At the time this was written it was assumed that the cost of transporting a bushel of wheat from a distant country was about the same as the rent paid by the wheat farmer in Great Britain. Given ordinarily good returns, the home-grown wheat could meet the foreign wheat on an equality. Two circumstances combined to destroy this relation. The one was an extraordinary succession of bad seasons in England, and the other was such a development of production abroad as to result in a permanently lower range of price. This situation brought to bear an enormous pressure on agricultural properties, and a tendency to reduce rents.

The first notable drop in the wheat acreage in England occurred in 1876, and was due to the great floods in the autumn seedtime of 1875, which prevented a considerable proportion of the land being sown.[6] In 1874 the acres returned under wheat were 3,391,440; in 1875, 3,128,547; and in 1876, only 2,823,342, a loss in two years of one sixth of the area. There was a recovery of about 200,000 acres in the years 1877 and 1878, but not only was this recovery lost in 1879, 105,000 acres more went out of wheat cultivation. The crop returns of these years tell a doleful story. In 1875 they reported "much under average"; in 1876, "under average"; in 1877, "much under average"; in 1878, "over average"; and in 1879, thought to be the culmination of a series of bad years, "much under average." From 1866 to 1870 the average yield per acre was 26

1/2

bushels, but from 1875 to 1880 this average was twice touched, and in 1879 the complete returns gave a yield of only 18 bushels to the acre, a record that marked a year of disaster.

It will be of interest to show how far these adverse conditions were due to natural causes, and therefore beyond the power of farmer or legislator to modify or even to forecast. The weather of 1875 was "cold, ungenial, and unsettled. The spring was one of the coldest, bleakest, and most backward of the century. In July came heavy, chill, and destructive rains, destroying the hay and the roots, and blighting the prospects of any abundant corn crops."[7]In the next year, 1876, the hot weather of June and July came too late to mature the crops, and the result was not satisfactory—a crop "of a very imperfect character."[8]

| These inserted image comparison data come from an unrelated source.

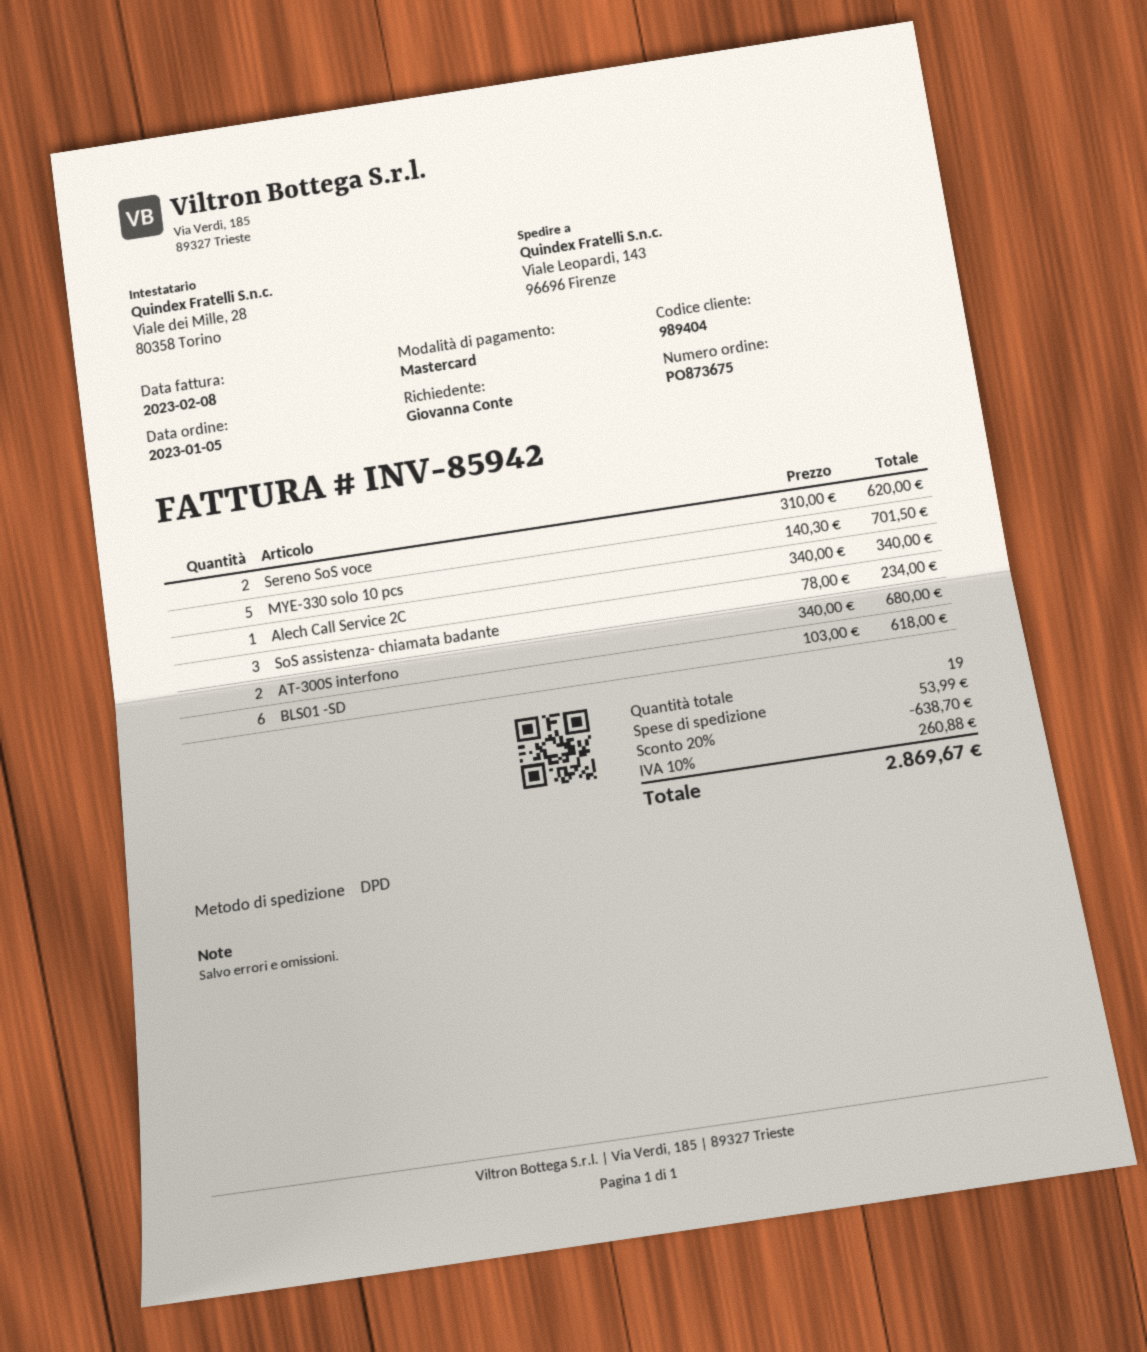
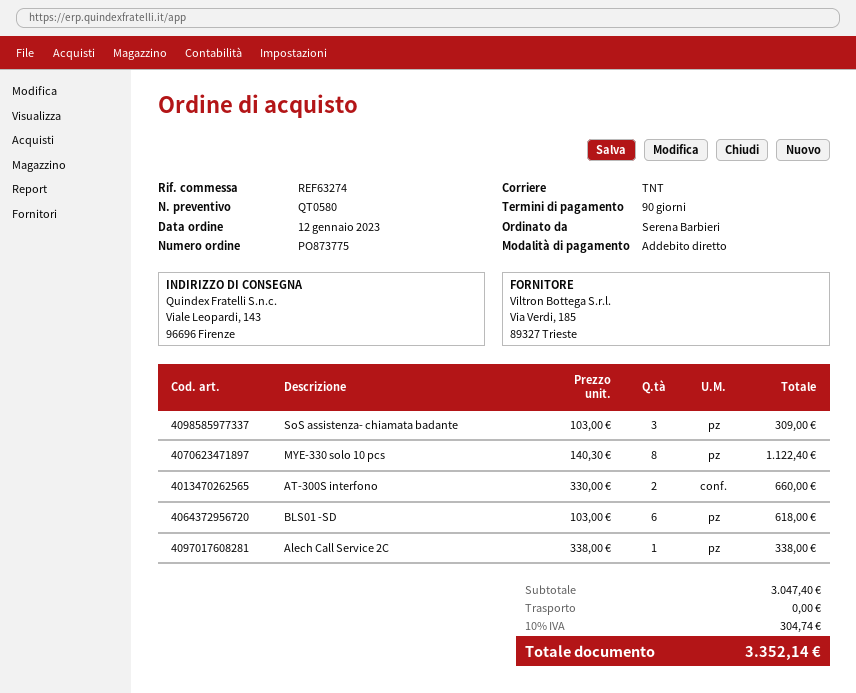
order number: PO873675 -> PO873775
order date: 2023-01-05 -> 2023-01-12
ordered by: Giovanna Conte -> Serena Barbieri
payment method: Mastercard -> direct debit
shipping method: DPD -> TNT
Sereno SoS voce: 2 x 310.00 = 620.00 -> none
MYE-330 solo 10 pcs: 5 x 140.30 = 701.50 -> 8 x 140.30 = 1122.40
Alech Call Service 2C: 1 x 340.00 = 340.00 -> 1 x 338.00 = 338.00
SoS assistenza- chiamata badante: 3 x 78.00 = 234.00 -> 3 x 103.00 = 309.00
AT-300S interfono: 2 x 340.00 = 680.00 -> 2 x 330.00 = 660.00
discount: 20% = 638.70 -> none
shipping: 53.99 -> 0.00
tax: 10% = 260.88 -> 10% = 304.74
total: 2869.67 -> 3352.14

Conditions were brighter in 1878. The crop was only an average one, but that seemed grateful to the farmers after three bad harvests in succession. Whatever hopes were raised by favoring markets and improved returns were dashed in 1879, a year of disaster in agriculture, and giving the worst crop of wheat since 1816[9] As agriculture represented one tenth of the total produce of the country, and hardly a branch of agriculture escaped injury, the mischief was so pronounced as to call for an examination by a royal commission. The London Statist, a conservative and able judge, thus summed up the agricultural operations of 1879, a year that many thought marked the total ruin of the British farmer: "There can be no doubt as regards the corn crops that last season was one of the worst on record. After the harvest each succeeding estimate of the yield of the wheat crop appeared to be worse than its predecessor, and these low estimates have been fully confirmed by the remarkable falling off in the quantities brought to market. The reduction of yield must have been at least thirty per cent below the average. . . . The barley harvest has also been most deficient, the result being peculiarly disastrous to the excise revenue. In minor crops, such as hops, there has been quite as serious failure. The season has also been far from favorable to green crops and live stock."[10]

It is not to be denied that other causes contributed to depress agriculture in England—causes which operated on every form of industry and commercial activity. The Franco-Prussian War checked exports to two very good customers of English industries; the financial crisis of 1873 was world-wide in its influence; in 1875 came the collapse of many foreign loans, ending in default, ruin, and great suffering to the many who had put their savings into such risks. In 1877 Russia and Turkey went to war, one of the effects of which was to close the ports of both countries and thereby lessen the quantity of wheat exported. In 1878 the City of Glasgow Bank failed and produced a commercial crisis—the last of the important events before the revival of trade and industry began to make itself felt in 1879. But it was the climatic conditions that weighed most heavily upon the farmer, preventing him from meeting his losses, or even from putting himself in a condition to meet the competition of the foreigner. He no longer enjoyed a natural protection of distance. That margin had long since been wiped out by falling prices in the home market, in the places of production, and in the cost of transportation. In 1872 the gazette price of wheat was 57s. the quarter, and the quotation did not fall below 55s. until 1875, when 45s. 2d. was given—a low return in comparison with the previous ten years. A rise brought it up to, 56s. 9d. in 1877, but a fall to 46s. 5d. in 1878, severe as it was, gave a price that has not since been recorded. From that year the market value of wheat steadily declined.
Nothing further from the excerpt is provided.